Gourmet was more luxury-oriented than sibling
Bon Appetit, which made it an ill fit for today's budget-crunched times. Instead, those titles thriving in the space are new, celebrity-focused entries with mass appeal, like Hearst's
Food Network Magazine and Reader's Digest Association's
Every Day with Rachael Ray.
Of Condé Nast's two food books,
Bon App has fared better through the downturn. This year through October, it was down in ad pages 32 percent to Gourmet's 43 percent decline, per the Mediaweek Monitor.
As for circulation,
Bon App's declined 1.4 percent to 1.35 million in the first half of the year with a 12.4 percent decline in single-copy sales.
Gourmet was essentially flat at 978,037, but with a 25 percent decline on the newsstand. (Figures are from the Audit Bureau of Circulations.)
As a new title and an anomaly as a niche parenting magazine,
Cookie won fans among buyers, but faced an upward climb in becoming a business success. And despite the company's efforts to differentiate their audiences, in a time when bridal planning is moving online, three, standalone bridal magazines seemed unsustainable.
Broadly, Condé Nast has suffered deeper ad page declines than many of its peers in this downturn, hurt by its reliance on luxury advertising.
Cookie was down 23 percent through October of this year.
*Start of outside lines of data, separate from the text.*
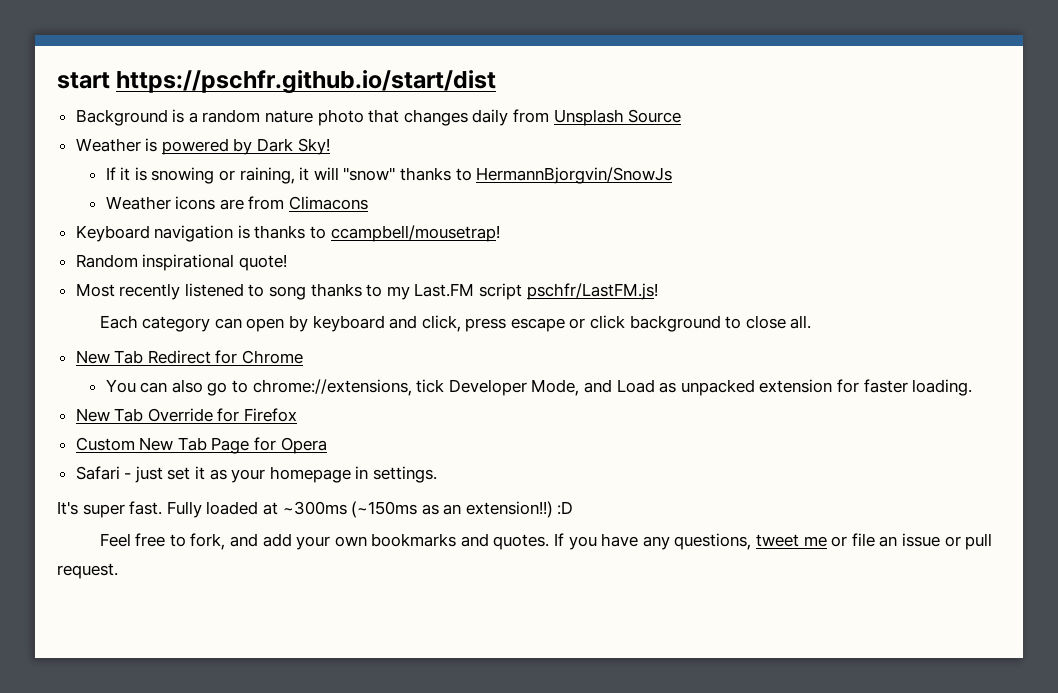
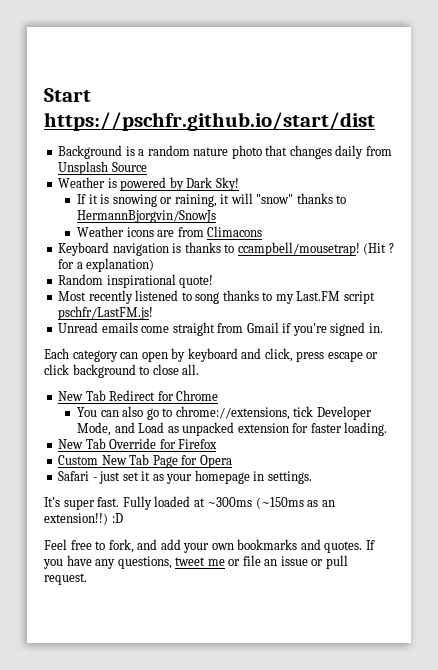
[57,72,110,89] start -> [44,88,91,102] Start
(500, 233) none -> [363,243,394,255] [58,258,155,272] (Hit ? for a explanation)
(658, 291) none -> [58,322,383,336] // Unread emails come straight from Gmail if you're signed in.

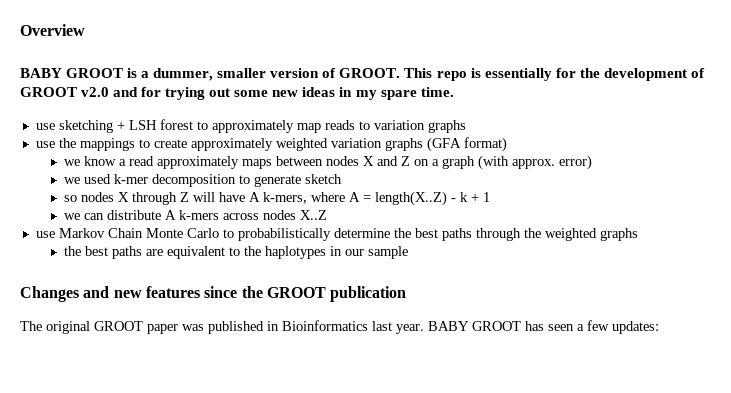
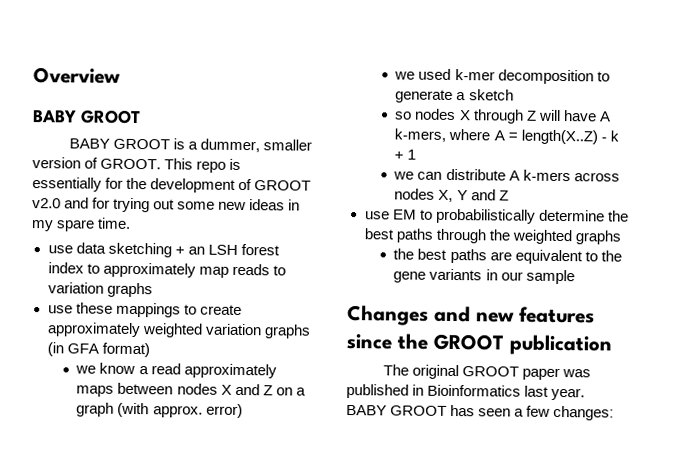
(124, 73) none -> [68,138,170,150] // BABY GROOT
(55, 126) none -> [75,242,106,254] data
(125, 125) none -> [187,246,205,255] an
(193, 124) none -> [47,262,84,274] index
[58,138,76,148] the -> [75,302,113,314] these
[426,137,461,152] (GFA -> [46,342,99,357] (in GFA
(301, 181) none -> [456,92,467,101] a
[299,210,327,220] [35,228,219,238] X..Z // use Markov Chain Monte Carlo -> [438,189,509,203] [364,209,417,220] X, Y and Z // use EM
[264,246,326,259] haplotypes -> [393,268,483,283] gene variants
[612,321,659,334] updates: -> [553,405,615,421] changes:

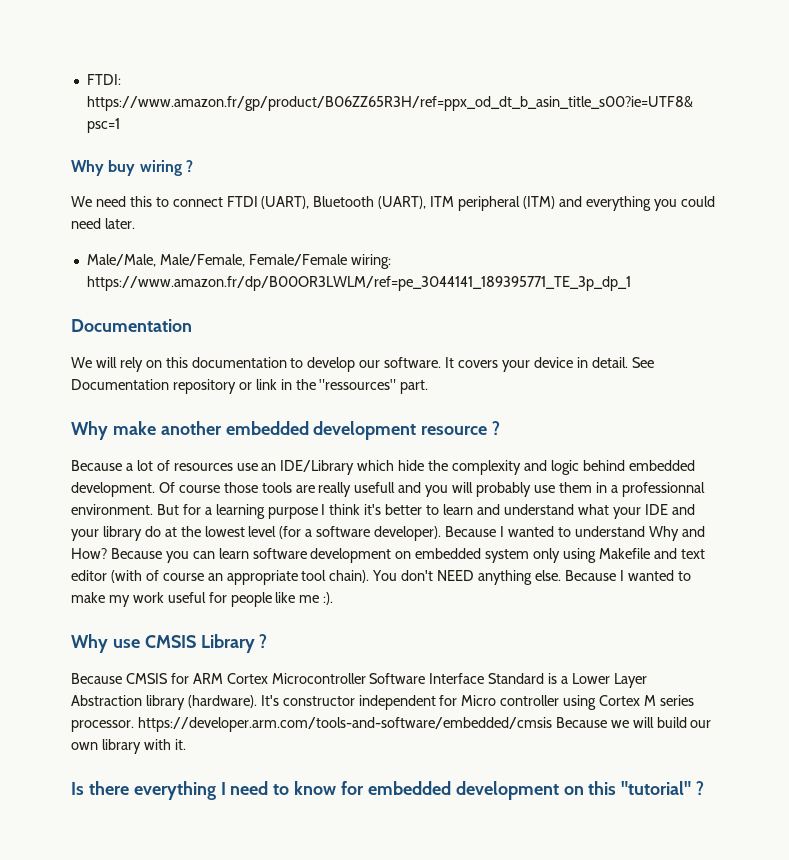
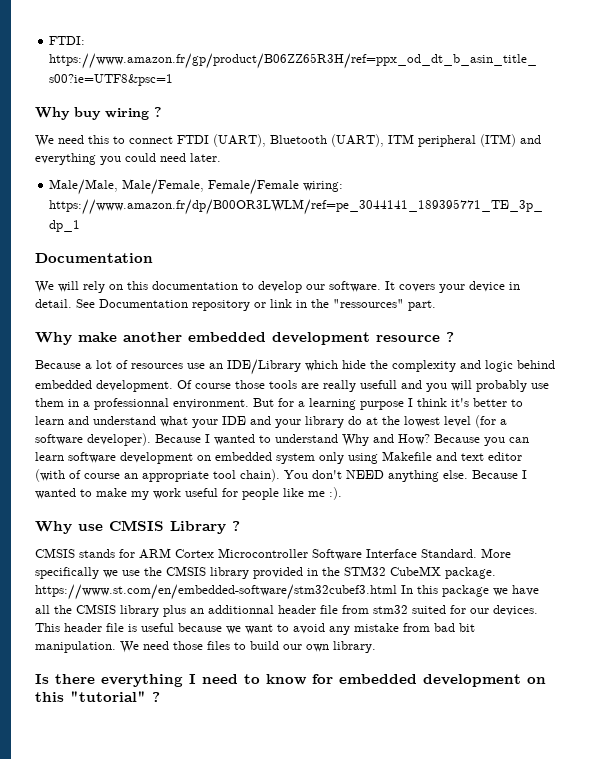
[71,673,168,684] Because CMSIS -> [35,548,115,558] CMSIS stands
[488,673,647,688] [71,695,694,710] [71,717,712,732] [71,739,186,754] Standard is a Lower Layer Abstraction library (hardware). It's constructor independent for Micro controller using Cortex M series processor. https://developer.arm.com/tools-and-software/embedded/cmsis Because we will build our own library with it. -> [421,548,511,558] [35,566,496,579] [35,584,539,600] [35,604,538,617] [35,623,475,635] [35,641,376,653] Standard. More specifically we use the CMSIS library provided in the STM32 CubeMX package. https://www.st.com/en/embedded-software/stm32cubef3.html In this package we have all the CMSIS library plus an additionnal header file from stm32 suited for our devices. This header file is useful because we want to avoid any mistake from bad bit manipulation. We need those files to build our own library.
Elegant Bride was down 42 percent through its fall issue while
Modern Bride declined 24 percent.
Townsend said in the memo that the magazine shutdowns, combined with cost-cutting and layoffs throughout the company, would enable it to focus on its digital business -- one that's been knocked as being slow to embrace the Web and develop same-name online versions of its print magazines. Townsend said the company hoped to announce digital versions of its brands that would use new devices and distribution channels.